┌──

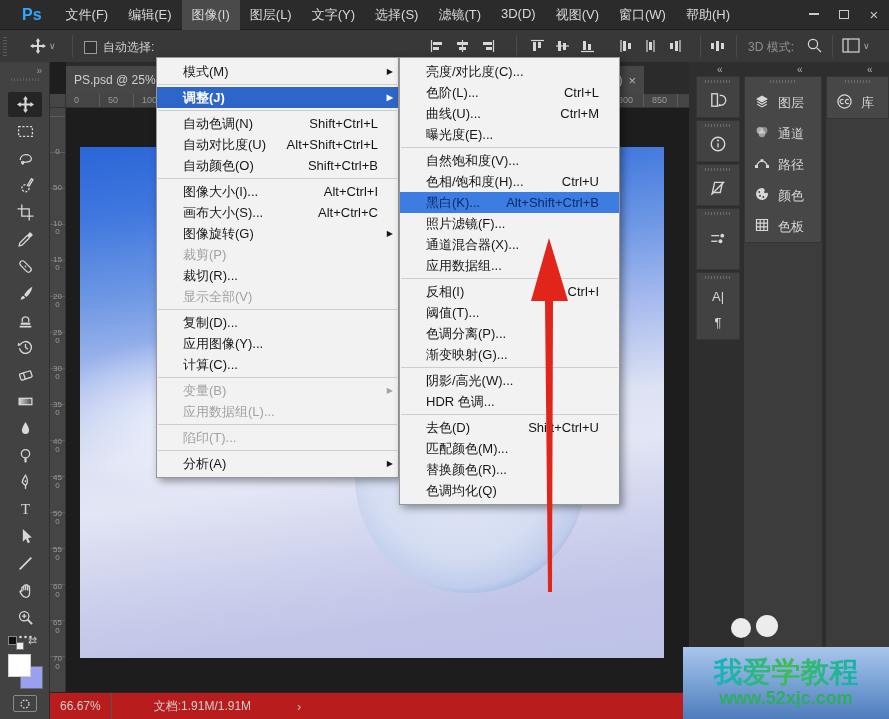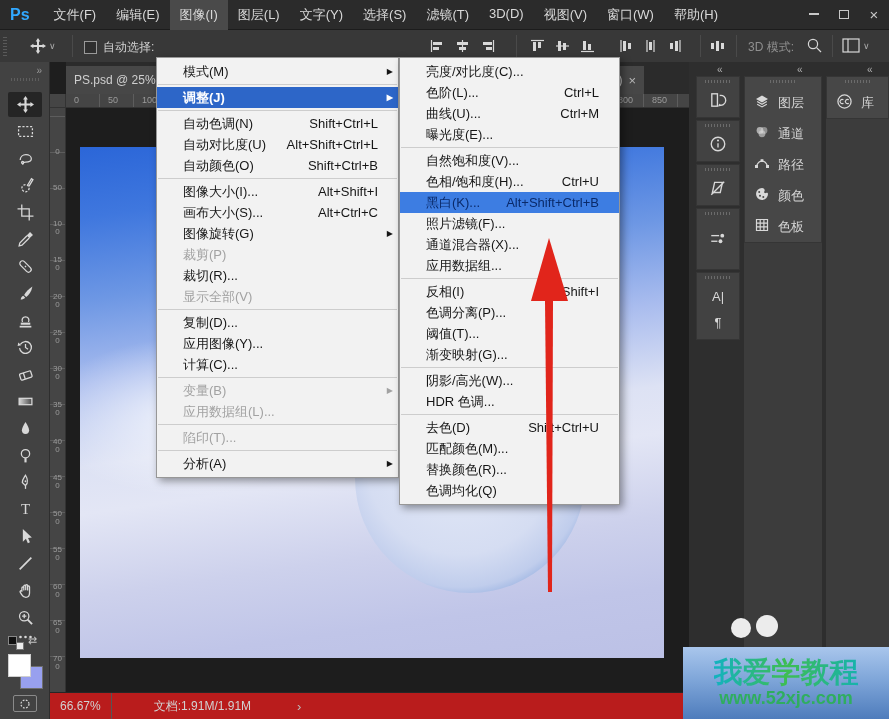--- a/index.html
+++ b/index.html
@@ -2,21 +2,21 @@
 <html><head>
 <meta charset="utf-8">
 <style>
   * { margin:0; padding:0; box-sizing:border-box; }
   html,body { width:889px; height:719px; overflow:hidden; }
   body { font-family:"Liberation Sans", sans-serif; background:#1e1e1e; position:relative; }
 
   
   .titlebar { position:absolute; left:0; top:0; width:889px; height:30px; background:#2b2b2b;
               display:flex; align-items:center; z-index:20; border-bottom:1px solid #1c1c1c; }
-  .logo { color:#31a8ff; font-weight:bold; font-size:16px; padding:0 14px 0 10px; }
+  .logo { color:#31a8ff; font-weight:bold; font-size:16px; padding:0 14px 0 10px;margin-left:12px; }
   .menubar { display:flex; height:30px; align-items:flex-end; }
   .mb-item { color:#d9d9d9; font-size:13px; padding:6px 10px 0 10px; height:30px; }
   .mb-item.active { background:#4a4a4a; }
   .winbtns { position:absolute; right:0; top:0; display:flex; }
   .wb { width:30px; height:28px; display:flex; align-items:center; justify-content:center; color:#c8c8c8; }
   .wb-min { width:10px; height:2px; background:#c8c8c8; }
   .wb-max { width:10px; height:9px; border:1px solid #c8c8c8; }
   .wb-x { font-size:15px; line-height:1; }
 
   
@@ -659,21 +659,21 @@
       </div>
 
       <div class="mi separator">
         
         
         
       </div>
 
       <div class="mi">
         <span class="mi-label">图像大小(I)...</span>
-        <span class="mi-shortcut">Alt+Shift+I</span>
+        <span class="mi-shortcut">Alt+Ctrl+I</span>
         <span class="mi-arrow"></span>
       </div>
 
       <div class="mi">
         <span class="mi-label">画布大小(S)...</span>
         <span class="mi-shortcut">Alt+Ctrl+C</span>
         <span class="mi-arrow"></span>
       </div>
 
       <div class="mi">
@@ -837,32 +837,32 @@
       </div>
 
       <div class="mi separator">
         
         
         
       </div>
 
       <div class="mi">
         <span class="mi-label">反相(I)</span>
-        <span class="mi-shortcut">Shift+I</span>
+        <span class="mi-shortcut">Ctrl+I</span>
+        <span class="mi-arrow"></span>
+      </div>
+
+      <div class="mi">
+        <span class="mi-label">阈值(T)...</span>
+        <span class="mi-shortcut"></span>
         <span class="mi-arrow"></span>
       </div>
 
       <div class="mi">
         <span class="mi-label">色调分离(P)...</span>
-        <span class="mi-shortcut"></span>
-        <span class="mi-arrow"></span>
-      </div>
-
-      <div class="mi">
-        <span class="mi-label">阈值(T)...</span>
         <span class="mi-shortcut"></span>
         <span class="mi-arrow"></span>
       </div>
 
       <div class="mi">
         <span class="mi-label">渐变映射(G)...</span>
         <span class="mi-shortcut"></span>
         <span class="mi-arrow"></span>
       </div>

└──

I need every line from the material that contains the word "position".

* [Answer space]:
   body { font-family:"Liberation Sans", sans-serif; background:#1e1e1e; position:relative; }
   .titlebar { position:absolute; left:0; top:0; width:889px; height:30px; background:#2b2b2b;
   .winbtns { position:absolute; right:0; top:0; display:flex; }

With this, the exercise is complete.